Did you run the JVM with verbose GC trace? Did it tell anything
interesting?
Btw, 60MB does not sound much nowadays. I believe the JVM's default for
-Xmx is 64MB so you could expect it to grow a bit more without having
to worry.
Kind regards
robert
David Gourley - 29 Oct 2007 23:05 GMT
> Mmm. I'm not using GUI objects but the same principles could apply to
> other objects. I'll see if Purity can give me any information there.
>
> Alan
You may also want to take a look at some of the IO classes with
associated close() methods... these objects often have (in some cases
significant) native memory associated with them. If you explicitly call
close() the native memory is freed; if you don't, the memory doesn't get
freed until the object finaliser gets called (which if the object has
been promoted to the old area may never happen). I've seen one deviant
case where we got OutOfMemory because of this even though there was
plenty of free memory in the Java heap.
You may be able to allay this particular problem by tweaking GC
parameters (if it's outside your code) - as you can cause objects to
live for longer without getting promoted if this is the problem.

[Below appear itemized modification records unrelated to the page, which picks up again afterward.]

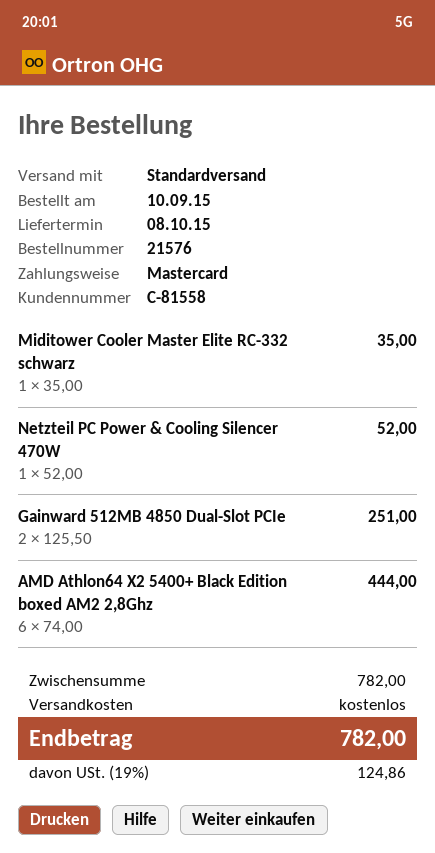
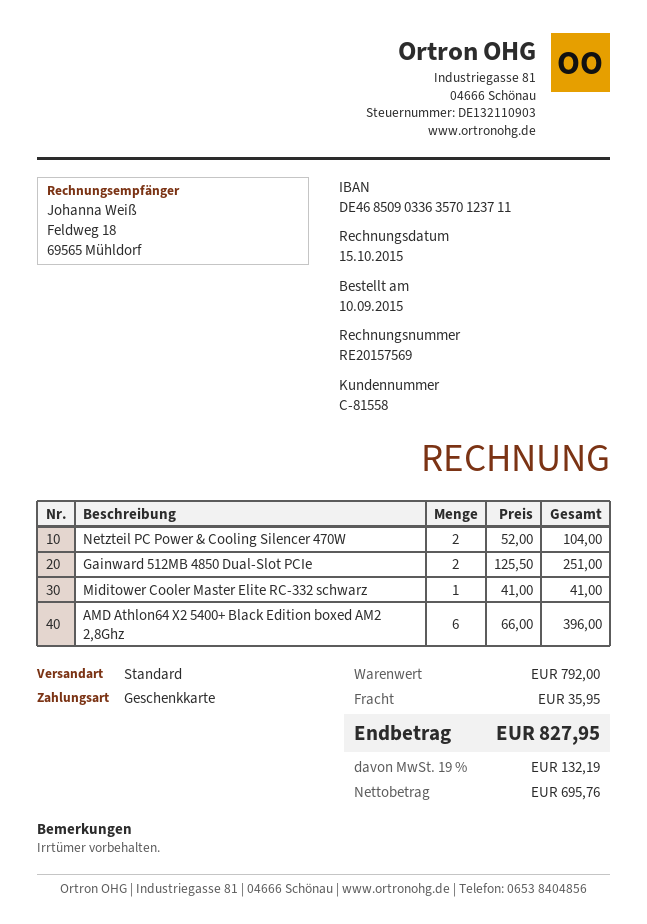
payment method: Mastercard -> gift card
Miditower Cooler Master Elite RC-332 schwarz: 1 x 35.00 = 35.00 -> 1 x 41.00 = 41.00
Netzteil PC Power & Cooling Silencer 470W: 1 x 52.00 = 52.00 -> 2 x 52.00 = 104.00
AMD Athlon64 X2 5400+ Black Edition boxed AM2 2,8Ghz: 6 x 74.00 = 444.00 -> 6 x 66.00 = 396.00
subtotal: 782.00 -> 792.00
shipping: 0.00 -> 35.95
tax: 19% = 124.86 -> 19% = 132.19
total: 782.00 -> 827.95

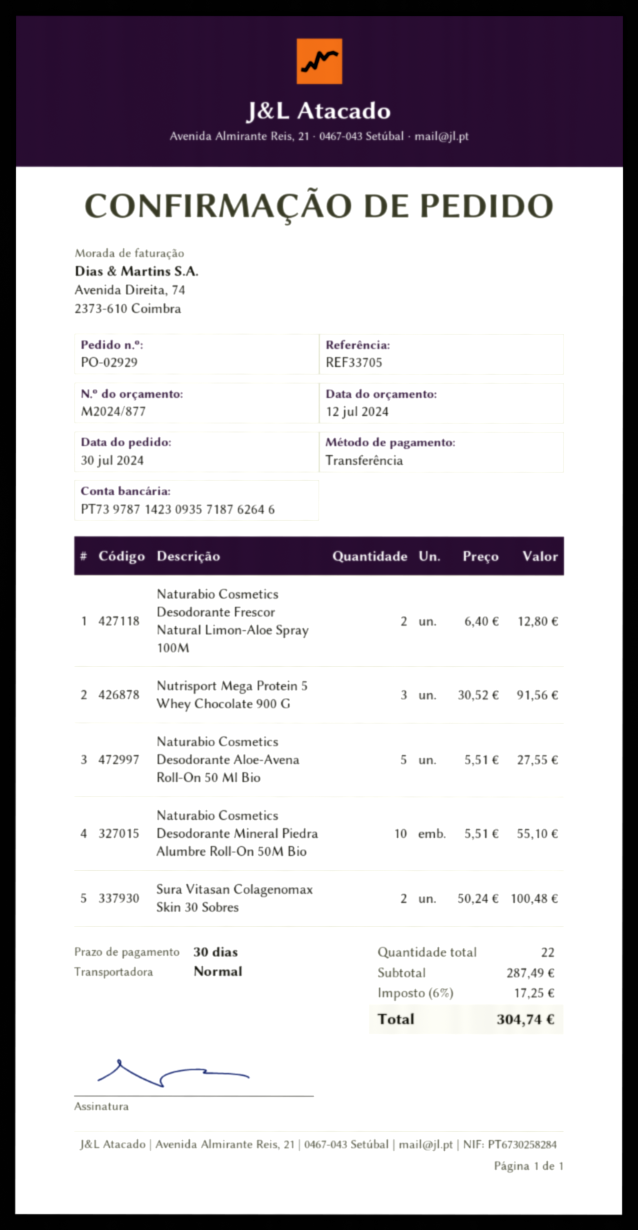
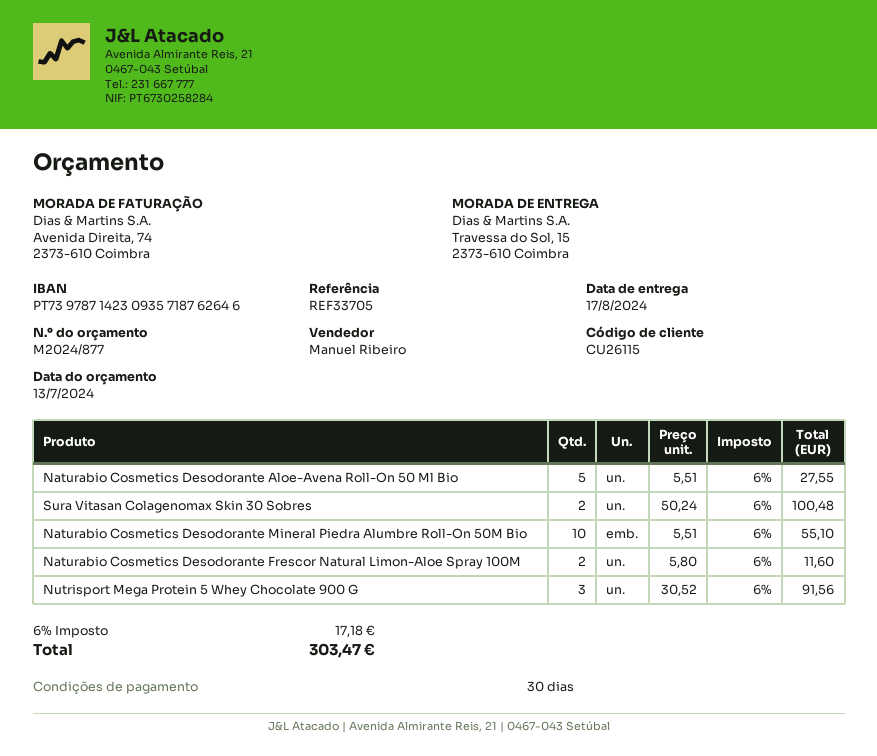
quote date: 2024-07-12 -> 2024-07-13
Naturabio Cosmetics Desodorante Frescor Natural Limon-Aloe Spray 100M: 2 x 6.40 = 12.80 -> 2 x 5.80 = 11.60
tax: 6% = 17.25 -> 6% = 17.18
total: 304.74 -> 303.47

However (IMO) best practice is always to call a close() or dispose()
method if it exists (preferably in a finally block...)
Dave
kohlerm - 26 Oct 2007 23:34 GMT
> In article <I_idnSdha7zskLzanZ2dnUVZ_hWdn...@wavecable.com>,
>
[quoted text clipped - 28 lines]
> --
> Defendit numerus
This looks like that the leak is not in Java.
To be sure the easiest way to find out whether it's a leak in Java is
to get
the SAP Memory Analyzer at https://www.sdn.sap.com/irj/sdn/wiki?path=/display/Java/Java+Memory+Analysis.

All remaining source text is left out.